Страница 155 из 162
— Верили им?
— Некоторые верили. Но большинство не хотело верить. Знали, что Василий не мешал тебе.
Покаянное двоесловие продолжилось. То говоря сам, то слушая исповеди Ивана, Иосиф с удивлением обнаруживал в себе всё новые и новые приливы сил и чем больше каялся, чем сильнее и яростнее перетряхивал свою душу, тем бодрее становился, хотя, казалось бы, всё должно было происходить наоборот. Ещё удивительнее — в Иване тоже наблюдались эти приливы, глаза и лицо Державного делались всё живее и живее, даже одеревенелая левая рука стала вздрагивать и шевелиться, как после купания в Ердани. И времени-то уж много прошло с тех пор, как они встали друг перед другом на колени, а всё сладостнее становилось сие коленопреклонённое стояние, не хотелось вставать и принимать какое-либо иное положение. Час, и другой протёк, и третий пошёл, а они дошли только до середины своих жизней, вспоминая всё подробно, по порядку, камушек за камушком перебирая все свои грехи и подлости, не оставляя без внимания даже самых мелких грешков и грешочков.

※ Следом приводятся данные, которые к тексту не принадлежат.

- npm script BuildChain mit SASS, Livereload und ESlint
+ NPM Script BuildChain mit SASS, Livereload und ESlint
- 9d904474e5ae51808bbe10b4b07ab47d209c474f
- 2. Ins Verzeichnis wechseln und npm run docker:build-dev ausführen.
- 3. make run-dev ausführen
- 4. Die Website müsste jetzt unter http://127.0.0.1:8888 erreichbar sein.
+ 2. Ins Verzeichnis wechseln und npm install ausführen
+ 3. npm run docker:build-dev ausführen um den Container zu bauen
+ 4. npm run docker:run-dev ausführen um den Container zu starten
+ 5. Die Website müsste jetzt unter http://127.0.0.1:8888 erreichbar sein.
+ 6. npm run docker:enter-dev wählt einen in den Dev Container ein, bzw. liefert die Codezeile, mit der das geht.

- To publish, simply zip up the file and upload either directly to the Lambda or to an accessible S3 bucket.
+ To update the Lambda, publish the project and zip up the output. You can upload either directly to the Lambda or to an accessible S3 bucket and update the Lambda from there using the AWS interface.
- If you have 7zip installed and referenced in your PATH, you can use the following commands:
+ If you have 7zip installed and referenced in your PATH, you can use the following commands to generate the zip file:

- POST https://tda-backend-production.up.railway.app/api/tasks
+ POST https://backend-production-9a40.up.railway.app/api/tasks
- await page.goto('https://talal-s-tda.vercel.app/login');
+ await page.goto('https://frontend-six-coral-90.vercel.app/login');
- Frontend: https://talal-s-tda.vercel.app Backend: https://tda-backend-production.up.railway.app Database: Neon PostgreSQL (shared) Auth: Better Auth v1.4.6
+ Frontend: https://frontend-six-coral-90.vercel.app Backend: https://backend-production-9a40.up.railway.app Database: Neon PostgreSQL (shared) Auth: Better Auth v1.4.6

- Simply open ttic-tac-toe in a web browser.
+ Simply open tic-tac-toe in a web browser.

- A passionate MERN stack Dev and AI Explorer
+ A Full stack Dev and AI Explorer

Осталось позади всё, что было связано с его житьём в Боровской обители, где он, Иван Санин, был пострижен под именем Иосифа, где он с великим счастьем стал проходить через все монастырские послушания — и дровосеком работал, и землекопом, и поваром, и пекарем. Ему нравилось то, как заведено у Пафнутия, — только монах приноровится к своей работе, только войдёт во вкус, его сразу же на другое место, дабы смирялся, отсекал своеволие, сохранял ум и сердце в чистоте от суетных помыслов. Незадолго до кончины Пафнутия монах Иосиф сделался экклесиархом — блюстителем монастырского устава, уставщиком. А когда усоп игумен, он, Иосиф, по завещанию Пафнутия, стал новым Боровским настоятелем.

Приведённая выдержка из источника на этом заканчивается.